In Sitecore, components are as they sound, small bits of reusable functionality that can be added into a layout to make it more interesting. For example, the header would very likely be a component, as would the footer. Defining a component is a developer level task that involves coding, and consequently, it's where a lot of the project's time will be spent.

There are two main components in Sitecore, renderings and subLayouts. If your project is built on MVC, then you will be using renderings. If you use web forms (Yuk) then you will be using Sub-Layouts. With MVC, we have access to 'View Renderings', which are just simple MVC views (like a partial) with no logic to them and 'Controller Renderings', which are views that have also have a controller. If you are using WebForm, the components you will be working with are Renderings for XSLT and Sublayouts (Web Controls/.ascx).


Now, the last bit of the puzzle is how can content editors add components onto a layout? In Sitecore, components are added onto a page using placeholders. Placeholders can be thought of as areas on a page that components can be dragged onto. They are very simple, contain no logic and as the name implies, they are just placeholders for components. In Sitecore, you can define as many placeholders are you want. Placeholders can be configured to only allow certain components onto a page.

This is useful to help enforce standard information architecture.
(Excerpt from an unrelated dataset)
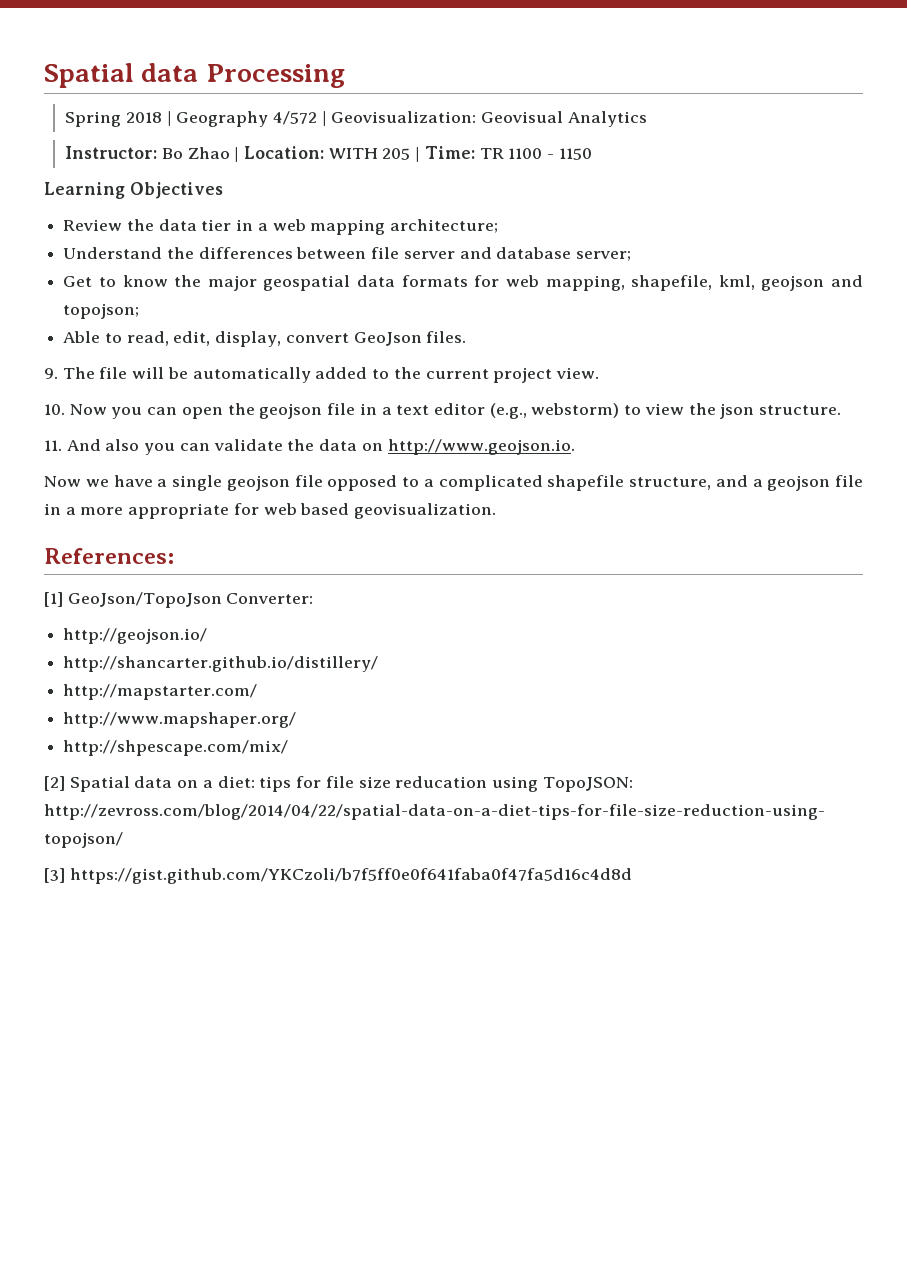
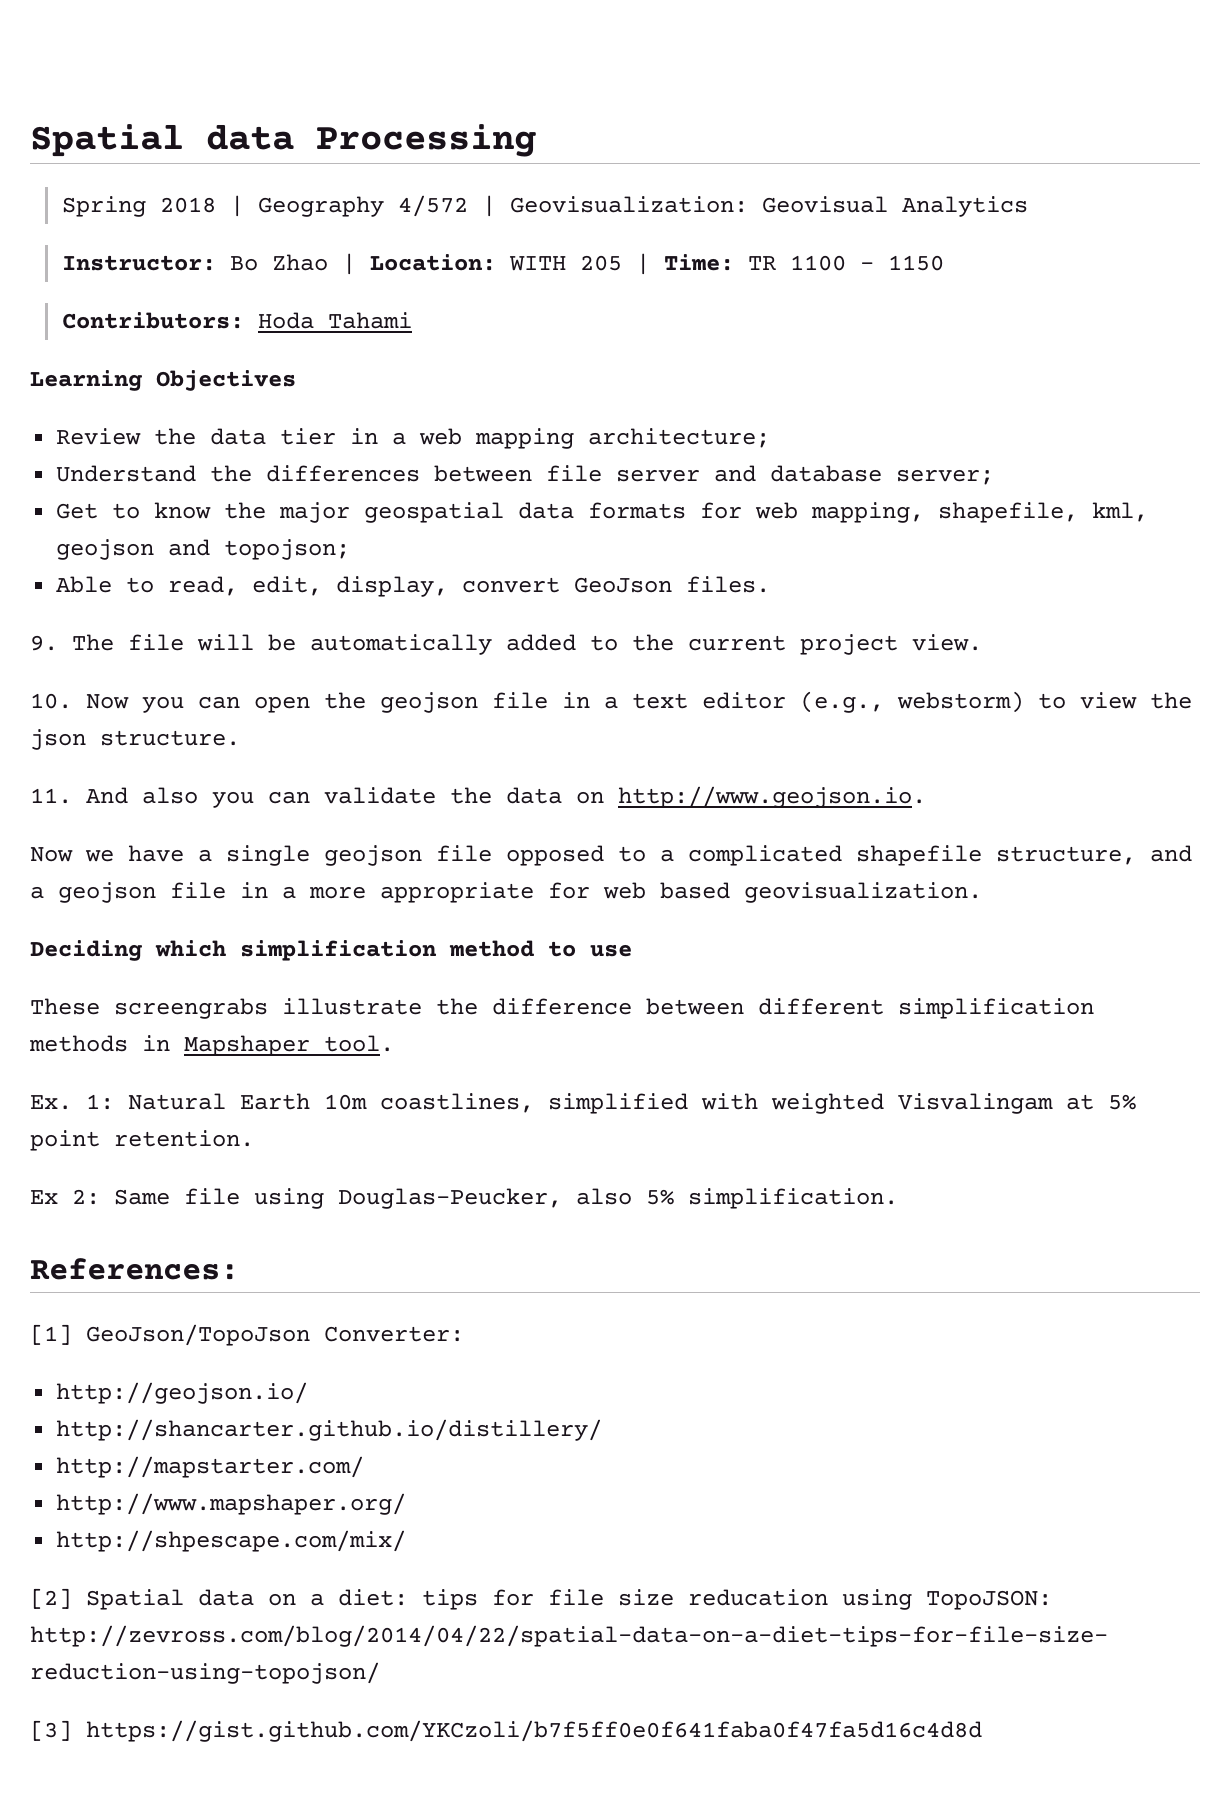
+ Contributors: Hoda Tahami
+ Deciding which simplification method to use
+ These screengrabs illustrate the difference between different simplification methods in Mapshaper tool.
+ Ex. 1: Natural Earth 10m coastlines, simplified with weighted Visvalingam at 5% point retention.
+ Ex 2: Same file using Douglas-Peucker, also 5% simplification.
For example, if you have a contact us map, you may only want that to be placed on the contact us page, instead of allowing it on the homepage. So instead of creating one global placeholder, you would create a contact us placeholder that only had the Contact-Us Map Component added to it.

As developers, we define the layouts that contain placeholder, we then create the components content editors can add to a page and then sit back and let them get on with it. This approach is so much simpler than the olden days when any changes to the layout required development work.


In today's guide, we've covered a lot of the basic building blocks of Sitecore. To build a web page you need to define what information you want on a page using data templates. Content editors use these templates as the basis to add content into Sitecore. Content editors can then associate a layout with a piece of content to define how it will look. In the layout, components can be added to allow content editors to define how the page will look. This is a big improvement of the very static un-flexible page templates of the past.